ISSN 1470-3947 (print) | ISSN 1479-6848 (online)

Endocrine Abstracts (2008) 16 P65

Surgical management of renal hyperparathyroidism: a preliminary series report

Diaconescu Mihai Radu, Costea Ioan, Glod Mihai, Grigorovici Mirela & Covic Adrian


University of Medicine and Pharmacy ‘Gr T Popa’, IVth Surgical Clinic, Iasi, Romania.


Background: Renal hyperparathyroidism (RHPT) is a frequent complication of uremic patients on hemodialysis and despite various advances in medical therapy parathyroidectomy is necessary in a semnificative number of cases.

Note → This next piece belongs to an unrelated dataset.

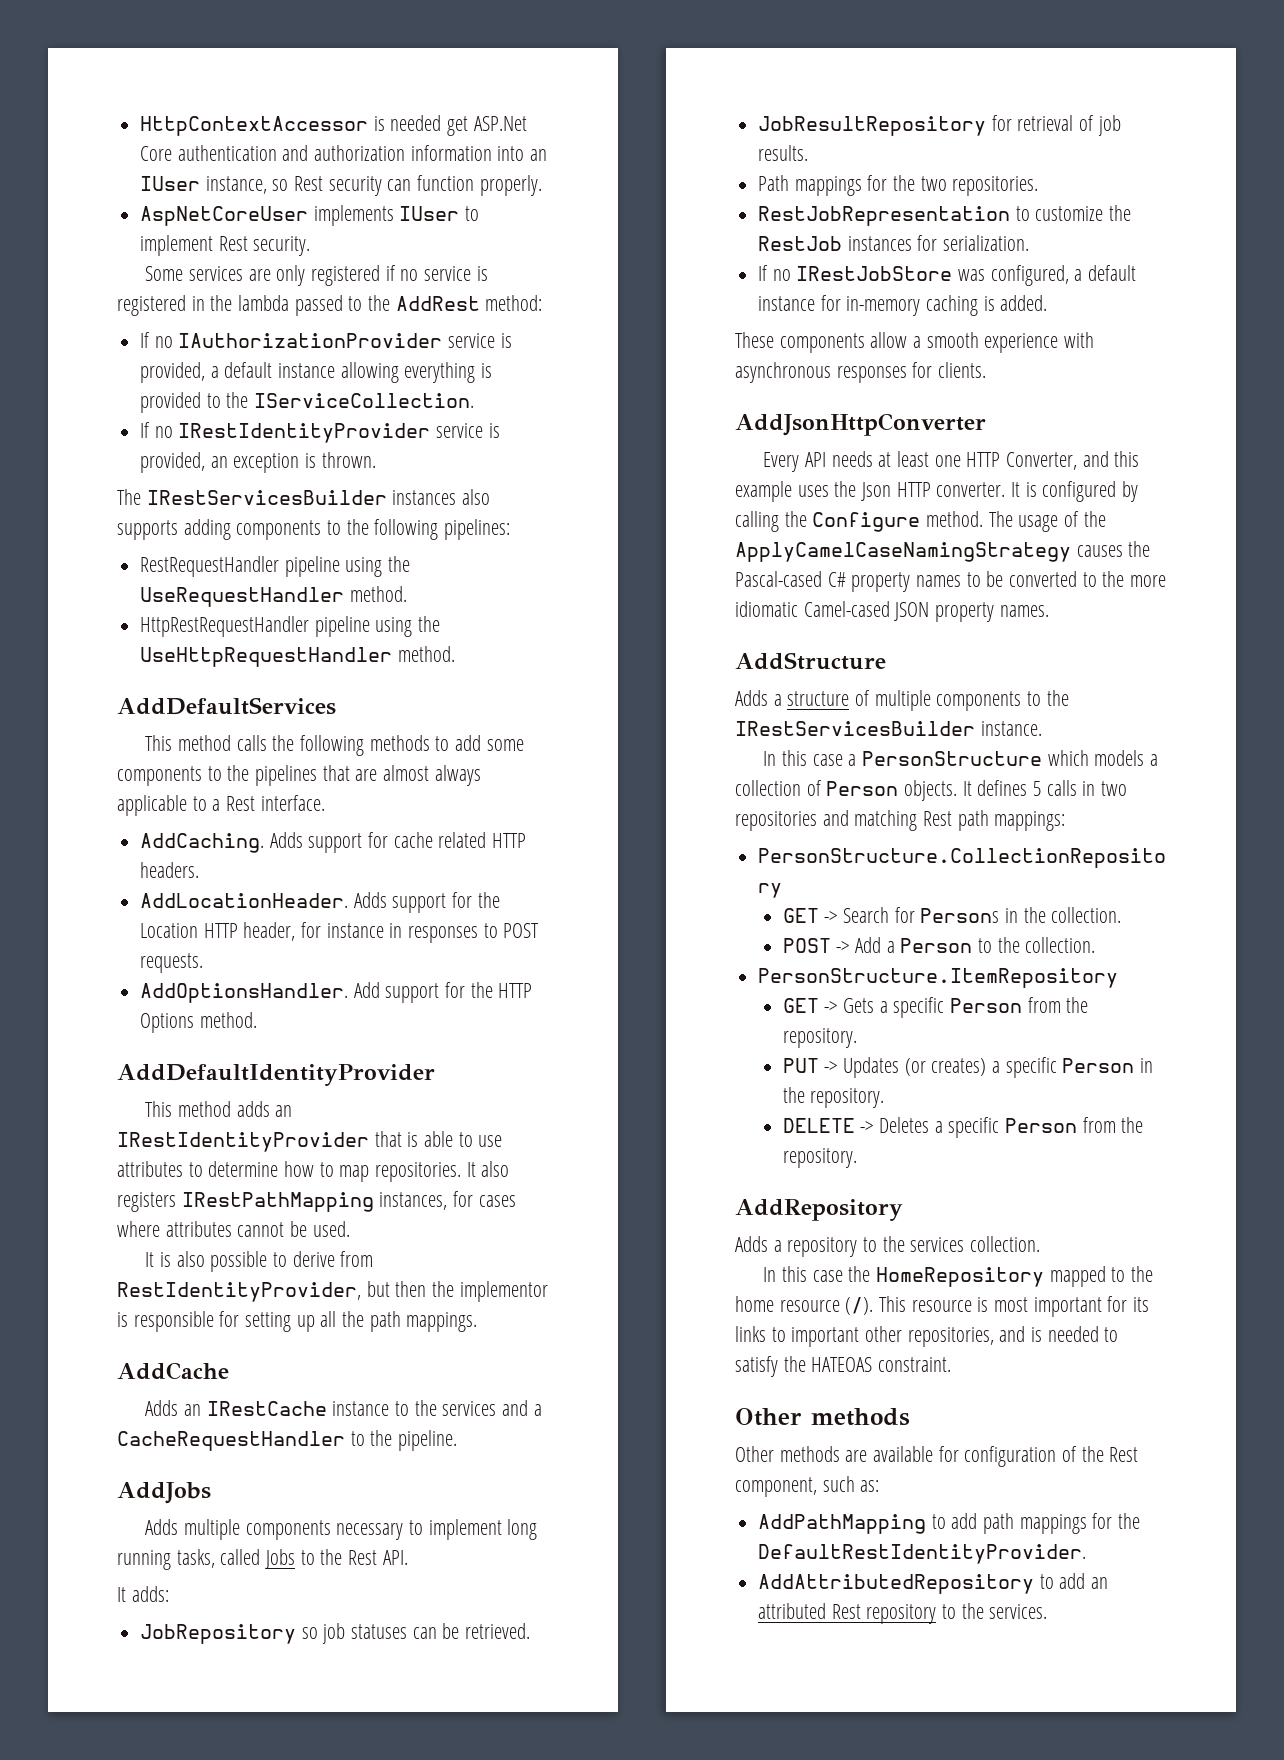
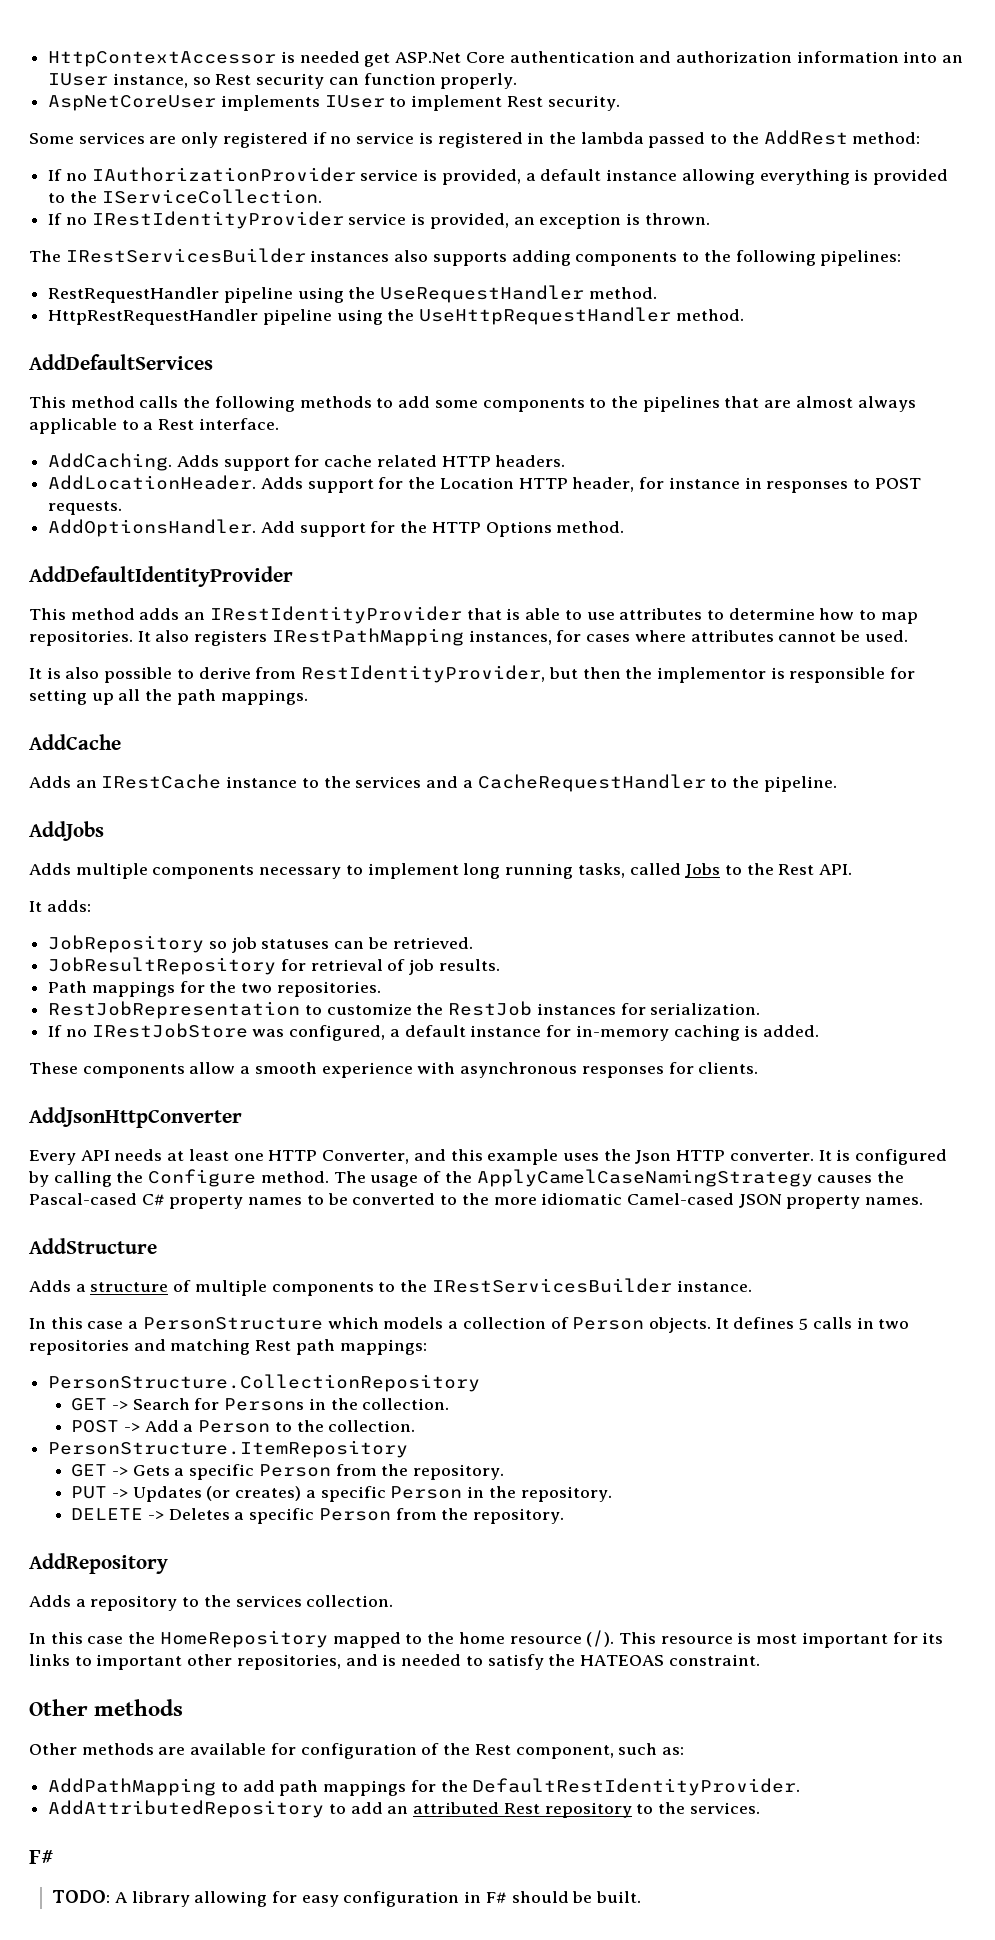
(1048, 1611) none -> [29,1850,53,1864] [52,1890,642,1907] // F# // TODO: A library allowing for easy configuration in F# should be built.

Patients and methods: We reviewed our experience (first in Romania) regarding thirtyfour patients with RHPT operated on in our clinic between 1994 and 2007 evaluating the diagnosis methods, surgical indications, techniques and results together with the evolution of our own therapeutical concept. The study included 20 men and 14 women of median age of 48 (range 26–75) years, performing hemodialysis (n=32) or peritoneal dialysis (n=2) from 8.2 (range 3 to 16) years respectively. Two patients received an unsuccessful renal graft. The diagnosis was established by anamnesis, clinical complaints (mainly osteoarticular pains,osteoporosis, fractures and divulsions), muscle weakness, severe itching and mental troubles), completed by anormal values of calcaemia, hyperphosphataemia and intact PTH. Ultrasonography and CT scan were useful only in ‘adenomised’ parathyroids and co-existent thyroid pathology.

Results: All the patients were operated on. Twenty subtotal parathyroidectomies 12 total parathyroidectomies (4 with autoimplantation), and two limited resections (adenomectomies) were performed (two video-assisted). There were no deaths and the operative morbidity was 2,9% (vocal cord hemiparesis – one case). Pathology revealed that RHTP was due to four gland diffuse hyperplasia (n=18) or nodular hyperplasia (n=14).Two neglected parathyroid adenomas with recurrent urolithiasis, finally considered as tertiary HPT, one parathyroid carcinoma (in the fourth parathyroid gland),one thymoma and one occult papillary thyroid carcinoma was identified. Clinical and biochemical cure was achieved at median term control of 38 (range 2–150) months in 85% (n=29) of cases.

Conclusion: Parathyroidectomy is effective for long intervals as symptomatic therapy in cases of RHPT appearing in uremic patients on hemodialysis or after renal transplant but the optimal technique must be individualised on each case and still to be debated.